Momentive Performance Materials Inc. v. BOKF, NA
874 F.3d 787
2d Cir.2017Background
- Momentive Performance Materials, Inc. (MPM) filed Chapter 11 after becoming overleveraged from multiple note issuances (2006, 2009, 2010, 2012).
- Four relevant note classes: Subordinated Notes (2006), Second‑Lien springing notes (2010), First‑Lien Notes (2012), and 1.5‑Lien Notes (2012).
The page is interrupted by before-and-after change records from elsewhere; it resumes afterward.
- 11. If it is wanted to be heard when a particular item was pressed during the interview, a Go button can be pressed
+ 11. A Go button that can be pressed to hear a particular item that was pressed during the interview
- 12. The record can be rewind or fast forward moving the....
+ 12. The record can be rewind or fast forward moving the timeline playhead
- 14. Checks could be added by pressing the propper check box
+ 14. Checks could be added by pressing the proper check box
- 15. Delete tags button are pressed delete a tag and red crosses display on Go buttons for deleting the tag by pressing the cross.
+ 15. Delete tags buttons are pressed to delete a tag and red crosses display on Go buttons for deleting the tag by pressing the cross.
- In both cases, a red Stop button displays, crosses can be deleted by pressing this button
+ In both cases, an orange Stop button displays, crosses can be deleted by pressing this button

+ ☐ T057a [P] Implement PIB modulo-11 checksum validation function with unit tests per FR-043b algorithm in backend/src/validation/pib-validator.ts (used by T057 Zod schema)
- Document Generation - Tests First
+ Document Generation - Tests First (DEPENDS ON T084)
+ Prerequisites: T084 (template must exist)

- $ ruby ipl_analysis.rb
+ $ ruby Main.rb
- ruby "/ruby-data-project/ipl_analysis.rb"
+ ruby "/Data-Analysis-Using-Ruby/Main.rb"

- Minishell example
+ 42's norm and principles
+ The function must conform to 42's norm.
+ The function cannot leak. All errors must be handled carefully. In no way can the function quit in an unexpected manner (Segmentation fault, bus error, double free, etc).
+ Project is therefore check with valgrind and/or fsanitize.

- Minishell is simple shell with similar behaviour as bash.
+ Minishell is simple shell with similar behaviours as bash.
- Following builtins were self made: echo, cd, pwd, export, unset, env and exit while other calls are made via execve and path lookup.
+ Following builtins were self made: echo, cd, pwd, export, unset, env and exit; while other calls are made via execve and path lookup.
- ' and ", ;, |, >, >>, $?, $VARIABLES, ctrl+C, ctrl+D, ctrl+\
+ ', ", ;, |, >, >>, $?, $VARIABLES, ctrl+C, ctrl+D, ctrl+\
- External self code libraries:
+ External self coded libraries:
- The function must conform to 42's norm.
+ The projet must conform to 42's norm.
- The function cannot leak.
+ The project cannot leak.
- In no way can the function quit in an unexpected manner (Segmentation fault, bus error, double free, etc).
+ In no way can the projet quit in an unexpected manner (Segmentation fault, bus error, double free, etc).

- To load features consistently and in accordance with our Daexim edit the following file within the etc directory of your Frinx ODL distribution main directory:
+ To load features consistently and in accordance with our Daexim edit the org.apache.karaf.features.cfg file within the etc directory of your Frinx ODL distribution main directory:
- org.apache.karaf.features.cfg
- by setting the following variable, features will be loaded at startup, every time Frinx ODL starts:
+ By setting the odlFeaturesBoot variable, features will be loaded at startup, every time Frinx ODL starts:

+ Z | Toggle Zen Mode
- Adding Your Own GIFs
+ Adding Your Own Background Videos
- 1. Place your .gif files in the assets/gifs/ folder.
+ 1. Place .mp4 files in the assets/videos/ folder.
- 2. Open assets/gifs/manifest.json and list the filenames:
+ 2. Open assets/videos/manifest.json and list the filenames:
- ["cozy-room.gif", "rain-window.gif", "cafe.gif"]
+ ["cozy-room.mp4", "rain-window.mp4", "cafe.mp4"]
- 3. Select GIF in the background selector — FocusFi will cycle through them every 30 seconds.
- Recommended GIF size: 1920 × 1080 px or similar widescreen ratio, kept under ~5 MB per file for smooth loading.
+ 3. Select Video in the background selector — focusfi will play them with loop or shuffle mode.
An intercreditor agreement placed Senior‑Lien (2012) ahead of Second‑Lien liens, but priority questions arose between Second‑Lien and Subordinated notes.
- MPM’s confirmed reorganization Plan paid Senior‑Lien holders in full (cash or replacement notes), gave Second‑Lien holders equity (partial recovery), and left Subordinated holders with no recovery.
- Senior‑Lien holders rejected the Plan and received replacement notes; they challenged (a) the cramdown interest rate on replacement notes and (b) exclusion of the contractual make‑whole premium. Subordinated holders challenged the subordinated treatment of their claims vis‑à‑vis Second‑Lien notes.
- Bankruptcy and district courts confirmed the Plan: they held Second‑Lien notes were senior to Subordinated notes, denied a make‑whole premium to Senior‑Lien holders, and applied a below‑market “formula” cramdown rate; this appeal followed.
Issues
| Issue | Plaintiff's Argument | Defendant's Argument | Held |
|---|---|---|---|
| Whether Second‑Lien notes are "Senior Indebtedness" that subordinate Subordinated notes | Subordinated holders: "in any respect" in the indenture excludes Second‑Lien from Senior Indebtedness; thus Subordinated holders are not subordinated and deserve recovery | Debtors: Second‑Lien notes were intended and treated as Senior Indebtedness; disclosures and market practice confirm priority | Court: Definition ambiguous but extrinsic evidence resolves ambiguity for Debtors — Second‑Lien notes are Senior Indebtedness (affirmed) |
| Proper method to set cramdown interest rate on replacement notes | Senior‑Lien holders: use an ascertainable market rate (what a willing arms‑length lender would charge) | Debtors: apply Till plurality "formula" (prime/treasury plus risk adjustment); market factors irrelevant | Court: Error to categorically ignore market. Adopt two‑step approach (if efficient market exists, use market rate; if not, use formula). Remand for market inquiry (reversed in part) |
| Entitlement to contractual make‑whole premium on replacement notes | Senior‑Lien holders: Optional Redemption and Acceleration clauses require make‑whole when notes are repaid/replaced post‑petition; rescission of acceleration should be allowed | Debtors: bankruptcy‑triggered automatic acceleration makes any post‑petition payment post‑maturity (not an optional pre‑payment/redemption); rescission barred by automatic stay; Optional Redemption not triggered | Court: Followed AMR — no make‑whole: payment was post‑maturity due to automatic acceleration; rescission barred by automatic stay (affirmed) |
| Whether appeals are equitably moot given Plan consummation | Appellants: diligently sought stays and appeals; relief is feasible without unraveling Plan | Debtors: remand relief would disrupt negotiated Plan and reorganization emergence | Court: Appeals not equitably moot — appellants sought stays; remand limited to interest‑rate inquiry and would not unravel Plan (appeals preserved) |
Key Cases Cited
- Till v. SCS Credit Corp., 541 U.S. 465 (2004) (plurality endorsing a prime‑plus “formula” for cramdown interest in Chapter 13 and noting Chapter 11 market may be relevant)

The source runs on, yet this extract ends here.